Mysql – How to efficiently eliminate data from select when rows are different by one column value

join;MySQLselect

I have such TABLE with data:

A  | B  | C  |  D | E 
-----------------------
a1 | b1 | c1 | d1 | PA
a1 | b1 | c1 | d1 | PR
a2 | b2 | c2 | d2 | PA
a3 | b3 | c3 | d3 | PA
a3 | b3 | c3 | d3 | PR

row1 has its counterpart row2 (they are only different by col E)
row3 has no counterpart – unique
row4 has its counterpart row5 ( same as first statement – col E )

the query should gave me a result like this:

A  | B  | C  |  D | E 
-----------------------
a2 | b2 | c2 | d2 | PA

only unique row which has no counterpart –
no row with same set of data only which different only by value in column E

we can apply here a few approaches which one will be most effective if we have more rows with its counterparts as unique rows (without counterpart)
which join use ?
which one created select statement subtract or add ?

ps. an extended case

A  | B    | C  |  D                  | E 
----------------------------------------
a1 | b1   | c1 | 2017-05-16 11:46:36 | PA
a1 | b1   | c1 | 2017-05-16 11:46:37 | PR
a2 | b2   | c2 | 2017-05-17 01:34:28 | PA
a3 | null | c3 | 2017-05-12 19:14:15 | PA    
a3 | b3   | c3 | 2017-05-12 19:14:15 | PR   
a4 | b4   | c4 | 2017-05-12 19:16:15 | PA  
a4 | b4   | c4 | 2017-05-12 23:16:15 | PR

column A -D may contain null values (row4)
column D is a TIMESTAMP and it could vary from its counterpart by 1-2minutes (row1, row2)
we add the max difference in timestamp = example 2 minutes (row6 has no counterpart as row7 vs row6 timestamp difference is greeter than 2 minuts (4 hours)
we don't want any row with PR in our result

expected result:

A  | B    | C  |  D                  | E 
----------------------------------------
a2 | b2   | c2 | 2017-05-17 01:34:28 | PA
a4 | b4   | c4 | 2017-05-12 19:16:15 | PA

Best Answer

I wouldn't use a JOIN. If you would like to look for rows that have a set of columns in common (in your case, all but one), I would just GROUP the rows by the common columns.
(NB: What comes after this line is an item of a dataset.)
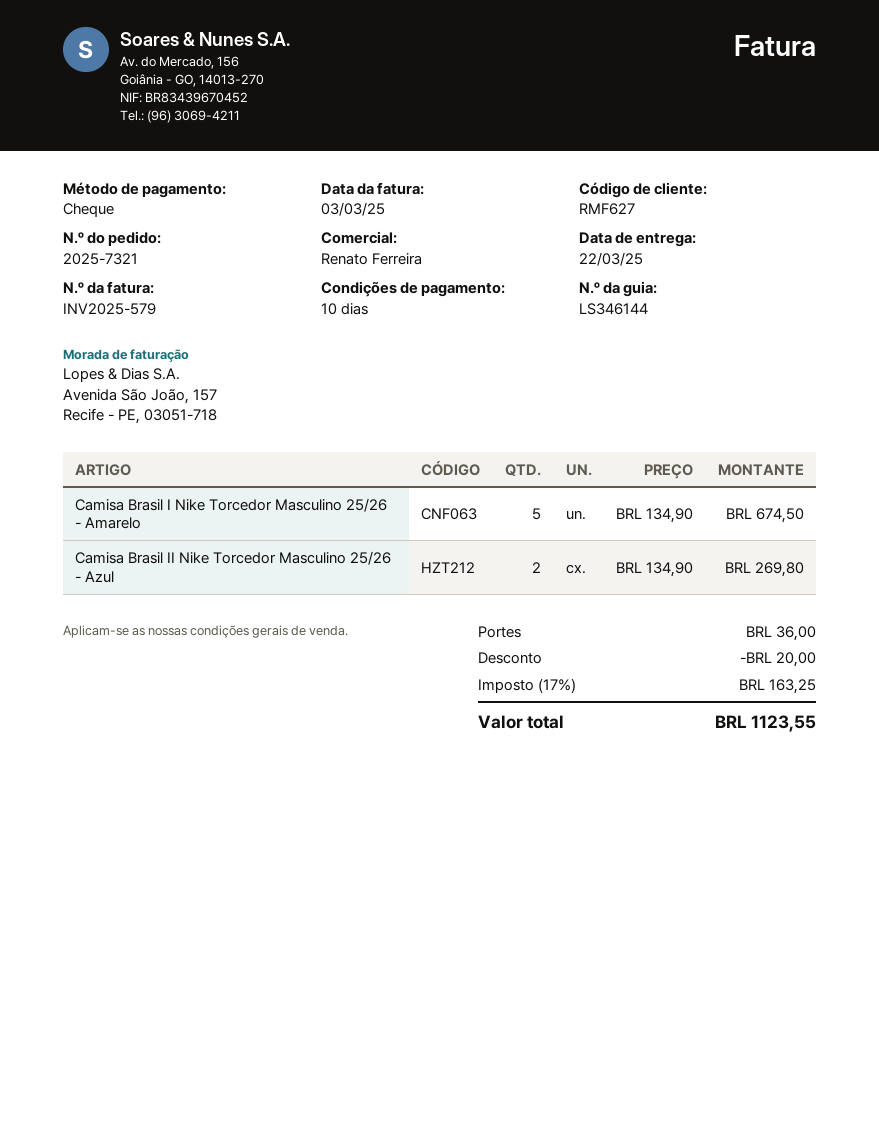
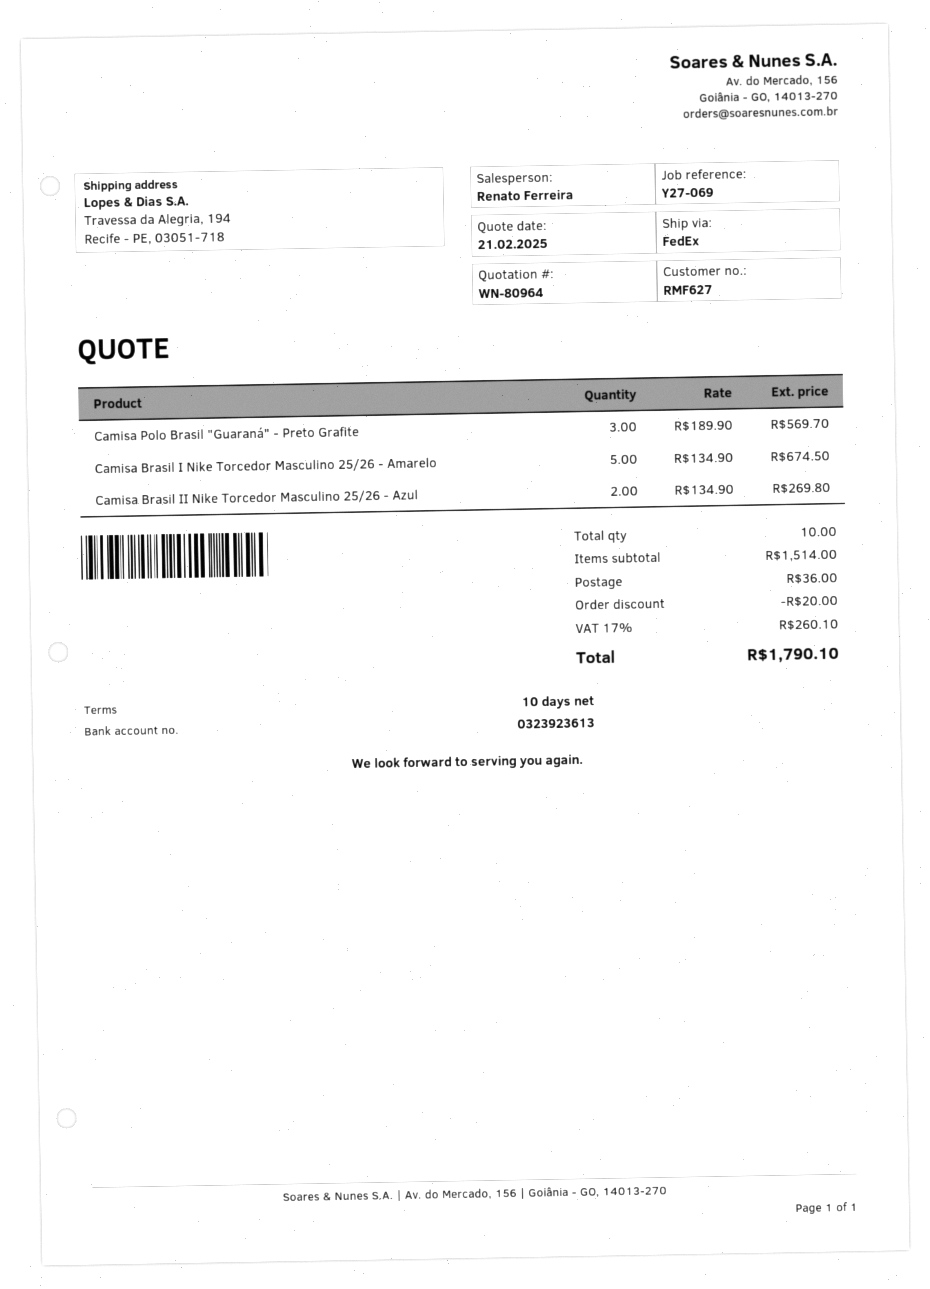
Camisa Polo Brasil "Guaraná" - Preto Grafite: none -> 3 x 189.90 = 569.70
tax: 17% = 163.25 -> 17% = 260.10
total: 1123.55 -> 1790.10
Then, restrict which groups you want to return (using a HAVING clause):

SELECT
    A, B, C, D, min(E) AS E
FROM
    t
GROUP BY
    A, B, C, D
HAVING
    count(*) = 1 ;

The min(E) part is just a trick to be "SQL compliant". max(E), or first(E) (for the databases that have it) would do the job as well. As you're choosing just groups with a single row, the min value of a column within the group is the single value there is. In mySQL 5.6 and earlier, leaving E as a column would work as well; although this is not SQL standard and doesn't work in 5.7 (thanks to ypercubeᵀᴹ for pointing the fact that this doesn't work on 5.7).

Results are:

|  A |  B |  C |  D |  E |
|----|----|----|----|----|
| a2 | b2 | c2 | d2 | PA |

You can get everything at this SQL Fiddle

You can also take a different approach. Look for rows that literally comply with what you're looking for: that is, it does NOT exist another row with the same A, B, C and D and different E. In this case, use an EXISTS condition in your WHERE clause:

SELECT
    A, B, C, D, E
FROM
    t AS t0
WHERE
    NOT EXISTS 
    (SELECT 
         *
    FROM
        t AS t1
    WHERE
             t1.A  = t0.A
         AND t1.B  = t0.B
         AND t1.C  = t0.C
         AND t1.D  = t0.D
         AND t1.E <> t0.E
    ) ;

Older versions of MySQL would probably not handle this query too well, because EXISTS conditions are not well optimized. mySQL 5.7 does a decent job; and so do most other databases (Oracle, MS SQL Server, PostgreSQL, ...) . You do need an index on (A, B, C, D, E) (or, at least, (A, B, C, D) to be really performant.

SQL Fiddle

The two queries will not work the same in the case where you have two exact duplicate rows (which I interpret is a case not allowed by your spec). The first one will return no rows, whereas the second one will return both rows.

MySQL 5.6 Schema Setup:

CREATE TABLE t
(
    `A` varchar(2), 
    `B` varchar(2), 
    `C` varchar(2), 
    `D` varchar(2), 
    `E` varchar(2)
) ;

INSERT INTO t
    (`A`, `B`, `C`, `D`, `E`)
VALUES
    ('a1', 'b1', 'c1', 'd1', 'PA'),
    ('a1', 'b1', 'c1', 'd1', 'PR'),
    ('a2', 'b2', 'c2', 'd2', 'PA'),
    ('a3', 'b3', 'c3', 'd3', 'PA'),
    ('a3', 'b3', 'c3', 'd3', 'PR');

For your extended case, the second query is your starting point.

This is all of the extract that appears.